» What is being asked:
Every record below needs to be set down exactly. Pictures do not belong in the copy.

» Records to process:
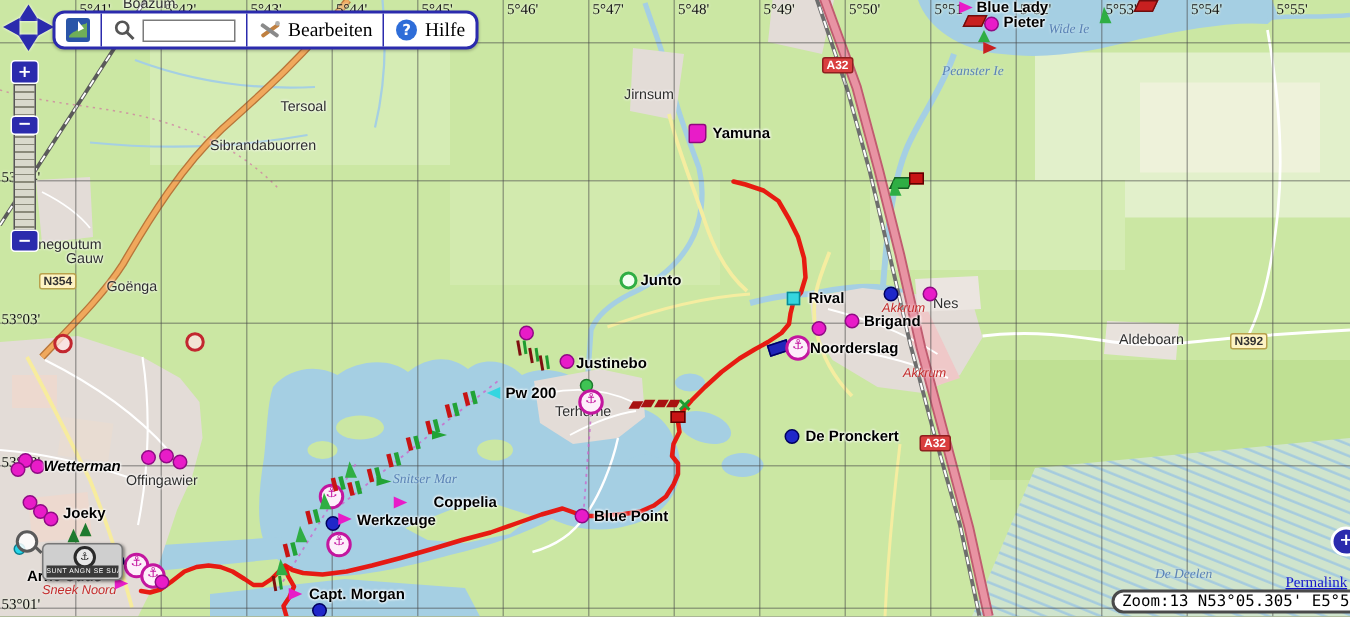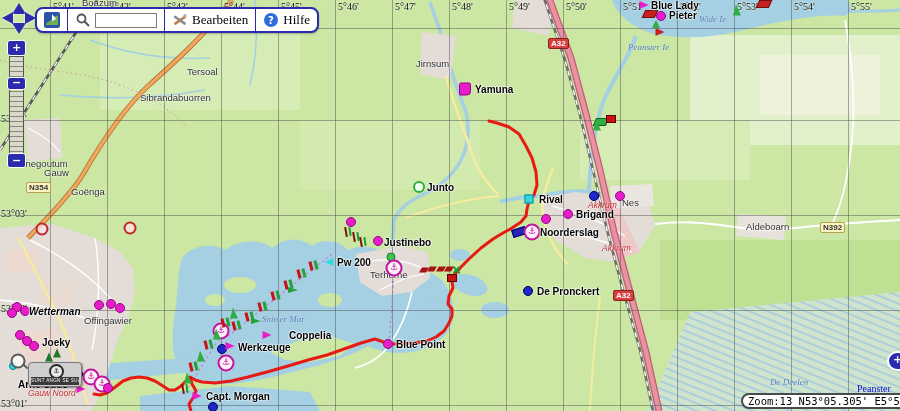--- a/index.html
+++ b/index.html
@@ -261,7 +261,7 @@
       <div class="maplabel lake" style="left: 699px; top: 14px;">Wide Ie</div>
       <div class="maplabel lake" style="left: 628px; top: 42px;">Peanster Ie</div>
       <div class="maplabel boat" style="left: 18px; top: 379px;">Arne Suus</div>
-      <div class="maplabel station" style="left: 28px; top: 388px;">Gauw Noord</div>
+      <div class="maplabel station" style="left: 28px; top: 388px;">Sneek Noord</div>
       <div class="maplabel badge-yellow" style="left: 26px; top: 182px;">N354</div>
       <div class="maplabel badge-yellow" style="left: 820px; top: 222px;">N392</div>
       <div class="maplabel badge-red" style="left: 548px; top: 38px;">A32</div>

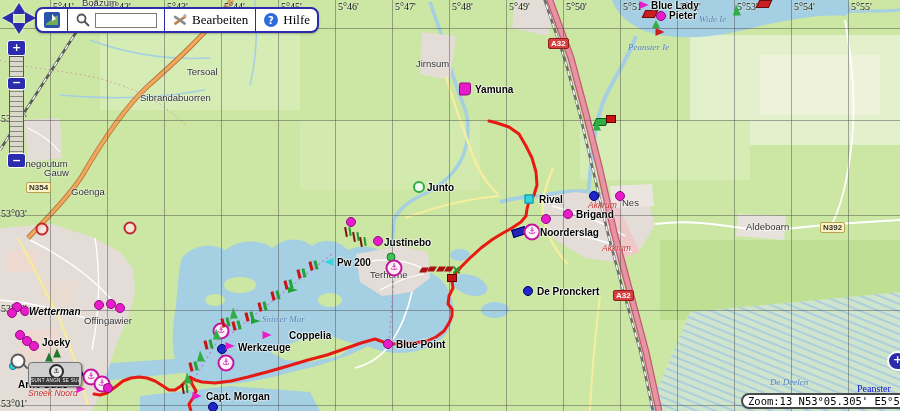--- a/index.html
+++ b/index.html
@@ -425,7 +425,7 @@
   </div>
 
 
-  <div id="permalink">Peanster</div>
+  <div id="permalink">Permalink</div>
   <div id="statusbar">Zoom:13 N53°05.305' E5°51.039'</div>
   <div id="edge-btn">+</div>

» Result of this task:
--- a/index.html
+++ b/index.html
@@ -261,7 +261,7 @@
       <div class="maplabel lake" style="left: 699px; top: 14px;">Wide Ie</div>
       <div class="maplabel lake" style="left: 628px; top: 42px;">Peanster Ie</div>
       <div class="maplabel boat" style="left: 18px; top: 379px;">Arne Suus</div>
-      <div class="maplabel station" style="left: 28px; top: 388px;">Gauw Noord</div>
+      <div class="maplabel station" style="left: 28px; top: 388px;">Sneek Noord</div>
       <div class="maplabel badge-yellow" style="left: 26px; top: 182px;">N354</div>
       <div class="maplabel badge-yellow" style="left: 820px; top: 222px;">N392</div>
       <div class="maplabel badge-red" style="left: 548px; top: 38px;">A32</div>

--- a/index.html
+++ b/index.html
@@ -425,7 +425,7 @@
   </div>
 
 
-  <div id="permalink">Peanster</div>
+  <div id="permalink">Permalink</div>
   <div id="statusbar">Zoom:13 N53°05.305' E5°51.039'</div>
   <div id="edge-btn">+</div>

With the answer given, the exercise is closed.